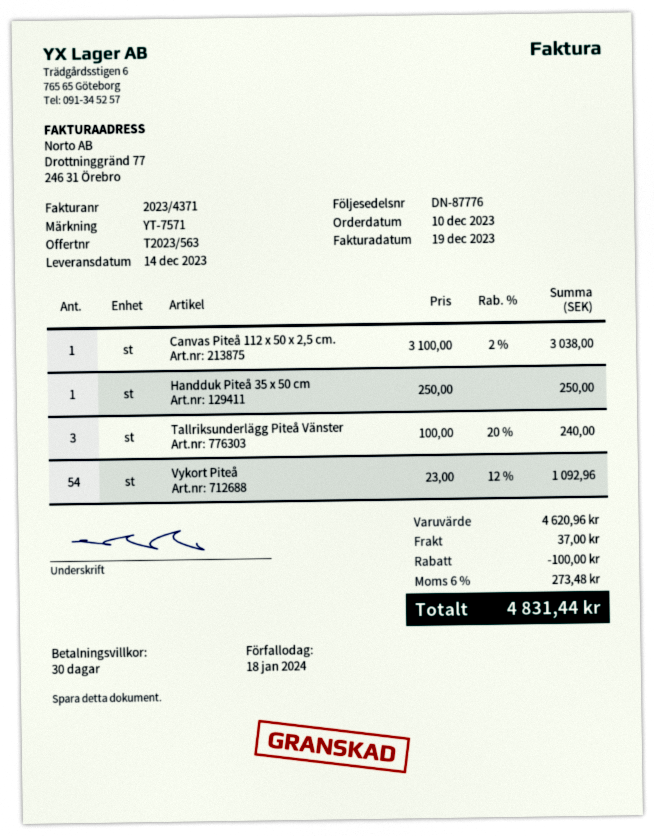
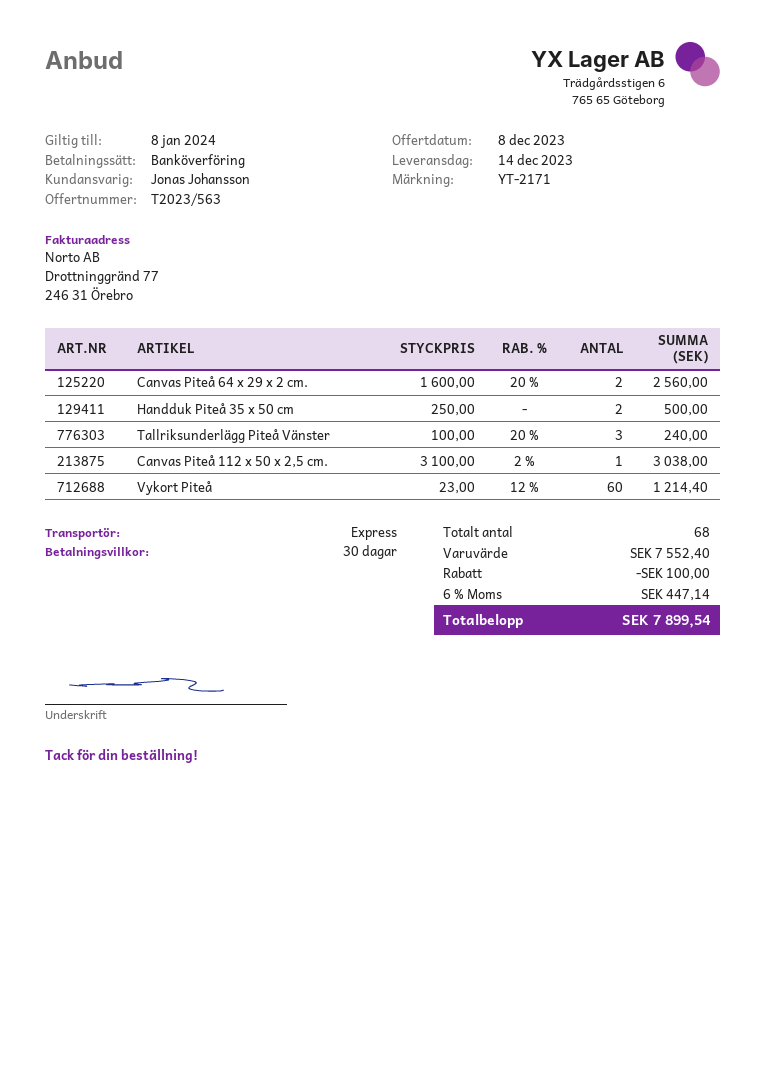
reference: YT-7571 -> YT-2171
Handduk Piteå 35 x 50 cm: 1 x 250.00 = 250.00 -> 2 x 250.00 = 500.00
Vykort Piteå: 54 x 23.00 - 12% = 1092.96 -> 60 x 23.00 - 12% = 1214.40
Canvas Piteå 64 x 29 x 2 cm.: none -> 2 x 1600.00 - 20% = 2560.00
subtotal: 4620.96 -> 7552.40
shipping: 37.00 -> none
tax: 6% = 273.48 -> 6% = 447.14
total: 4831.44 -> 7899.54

◇ ◇ ◇

What the exercise asks: Filter the records above for lines containing the word "none", and copy those lines.

Result of the task:
Canvas Piteå 64 x 29 x 2 cm.: none -> 2 x 1600.00 - 20% = 2560.00
shipping: 37.00 -> none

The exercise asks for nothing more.